Kementerian Energi dan Sumber Daya Mineral/ESDM telah mencabut Peraturan Menteri ESDM Nomor 31 tahun 2013 tentang Ketentuan dan Tata Cara Penggunaan Tenaga Kerja Asing/TKA dan Pengembangan Tenaga Kerja Indonesia pada Kegiatan Usaha Migas. Namun, pencabutan ini tak otomatis TKA bisa seenaknya masuk di Indonesia.
Direktur Pembinaan Program Migas Kementerian ESDM Budiyantono mengatakan tetap mengedepankan pekerja dalam negeri. Bahkan ada beberapa posisi yang tidak boleh diisi pekerja asing. "Tenaga kerja kasar dan security, sudah banyak. Jangan lah pakai asing," ujar dia di Jakarta, Kamis (15/3).
Namun, ada beberapa pos yang terbuka untuk tenaga asing, terutama di sektor hulu migas yang mempunyai tantangan teknologi. Salah satu contohnya adalah proyek migas laut dalam (Indonesian Deep Water/IDD) yang masih membutuhkan tenaga kerja asing dan teknologi mumpuni agar proyek bisa dikembangkan.
Untuk itu Budi menegaskan dengan dicabutnya aturan Permen ESDM 31 Tahun 2013 tidak akan membuat banjir pekerja asing. Pencabutan aturan itu justru untuk memangkas proses birokrasi pengajuan TKA di sektor migas.
Pengurusan TKA kini menjadi satu pintu di Kementerian Ketenagakerjaan. Ini akan tertuang dalam Peraturan Presiden (Perpres). "Sekretaris kabinet saat ini mengumpulkan kami semua untuk membahas ini," kata dia.

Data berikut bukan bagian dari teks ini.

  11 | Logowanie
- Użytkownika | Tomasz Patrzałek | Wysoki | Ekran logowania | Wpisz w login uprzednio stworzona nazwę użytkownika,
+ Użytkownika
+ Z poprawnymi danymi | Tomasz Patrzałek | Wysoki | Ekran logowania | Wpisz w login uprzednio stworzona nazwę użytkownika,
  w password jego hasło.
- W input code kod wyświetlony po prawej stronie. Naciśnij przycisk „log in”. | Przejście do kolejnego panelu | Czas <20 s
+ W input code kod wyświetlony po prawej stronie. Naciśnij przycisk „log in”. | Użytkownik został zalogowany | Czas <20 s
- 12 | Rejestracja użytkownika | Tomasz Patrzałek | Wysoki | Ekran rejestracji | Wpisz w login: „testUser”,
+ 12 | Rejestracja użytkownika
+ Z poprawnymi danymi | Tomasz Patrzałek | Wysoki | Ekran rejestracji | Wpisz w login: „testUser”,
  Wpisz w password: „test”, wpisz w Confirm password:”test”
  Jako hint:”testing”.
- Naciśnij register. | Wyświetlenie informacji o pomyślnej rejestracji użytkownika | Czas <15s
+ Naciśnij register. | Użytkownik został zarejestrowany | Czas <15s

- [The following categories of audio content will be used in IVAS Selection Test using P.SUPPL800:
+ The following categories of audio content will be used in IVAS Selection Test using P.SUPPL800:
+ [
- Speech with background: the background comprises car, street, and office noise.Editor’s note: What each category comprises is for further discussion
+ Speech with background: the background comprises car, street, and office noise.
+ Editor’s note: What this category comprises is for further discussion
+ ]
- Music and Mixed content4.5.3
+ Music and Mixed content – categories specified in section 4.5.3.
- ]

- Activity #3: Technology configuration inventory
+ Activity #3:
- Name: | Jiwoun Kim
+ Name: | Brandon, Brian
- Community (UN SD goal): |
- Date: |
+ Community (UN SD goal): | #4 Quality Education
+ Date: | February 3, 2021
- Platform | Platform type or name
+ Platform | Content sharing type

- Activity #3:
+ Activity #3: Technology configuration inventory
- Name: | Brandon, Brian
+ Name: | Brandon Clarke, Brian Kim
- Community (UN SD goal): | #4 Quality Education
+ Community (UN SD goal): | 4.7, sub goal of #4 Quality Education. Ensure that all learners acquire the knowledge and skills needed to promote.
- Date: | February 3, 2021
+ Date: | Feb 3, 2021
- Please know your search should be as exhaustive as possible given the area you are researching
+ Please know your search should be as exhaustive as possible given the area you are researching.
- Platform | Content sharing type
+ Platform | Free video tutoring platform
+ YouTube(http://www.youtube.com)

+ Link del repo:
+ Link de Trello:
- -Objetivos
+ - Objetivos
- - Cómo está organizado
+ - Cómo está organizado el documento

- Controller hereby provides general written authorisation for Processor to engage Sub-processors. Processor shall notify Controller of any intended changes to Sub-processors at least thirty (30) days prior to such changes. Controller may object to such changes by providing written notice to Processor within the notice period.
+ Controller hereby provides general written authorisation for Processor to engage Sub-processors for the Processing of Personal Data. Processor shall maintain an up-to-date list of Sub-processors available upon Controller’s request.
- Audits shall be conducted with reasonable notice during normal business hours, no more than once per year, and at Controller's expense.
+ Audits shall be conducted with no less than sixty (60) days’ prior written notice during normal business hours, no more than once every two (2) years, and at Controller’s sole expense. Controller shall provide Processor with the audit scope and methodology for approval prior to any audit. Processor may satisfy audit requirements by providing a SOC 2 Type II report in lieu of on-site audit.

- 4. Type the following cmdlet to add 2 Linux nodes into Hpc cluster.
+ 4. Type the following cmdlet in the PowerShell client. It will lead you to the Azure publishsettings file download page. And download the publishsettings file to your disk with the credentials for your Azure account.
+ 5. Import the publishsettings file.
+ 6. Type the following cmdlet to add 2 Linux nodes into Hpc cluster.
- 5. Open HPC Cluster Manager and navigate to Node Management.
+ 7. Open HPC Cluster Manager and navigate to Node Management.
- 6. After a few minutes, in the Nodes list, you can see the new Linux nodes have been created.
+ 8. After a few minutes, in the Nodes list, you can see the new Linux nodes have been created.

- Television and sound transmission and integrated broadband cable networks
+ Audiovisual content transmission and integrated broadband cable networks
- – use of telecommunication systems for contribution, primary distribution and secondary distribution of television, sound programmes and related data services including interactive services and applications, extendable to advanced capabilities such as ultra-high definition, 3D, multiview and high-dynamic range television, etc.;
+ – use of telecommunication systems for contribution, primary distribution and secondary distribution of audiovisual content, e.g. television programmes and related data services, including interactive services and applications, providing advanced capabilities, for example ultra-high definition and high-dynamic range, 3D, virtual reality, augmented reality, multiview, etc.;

Kepala Sumber Daya Manusia (SDM) Kontraktor Kontrak Kerja Sama (KKKS) SKK Migas Muhammad Arfan mengatakan tren jumlah pekerja asing di sektor hulu migas juga mulai turun. Salah satu penyebabnya adalah harga minyak yang turun sejak 2014 lalu, sehingga pekerjaan proyek juga sedikit.
Alasan lainnya adalah penundaan beberapa proyek, sehingga beberapa pekerja asing dipulangkan ke negaranya agar tidak membebani biaya operasi. Apalagi gaji pekerja masuk dalam penggantian biaya operasi (cost recovery).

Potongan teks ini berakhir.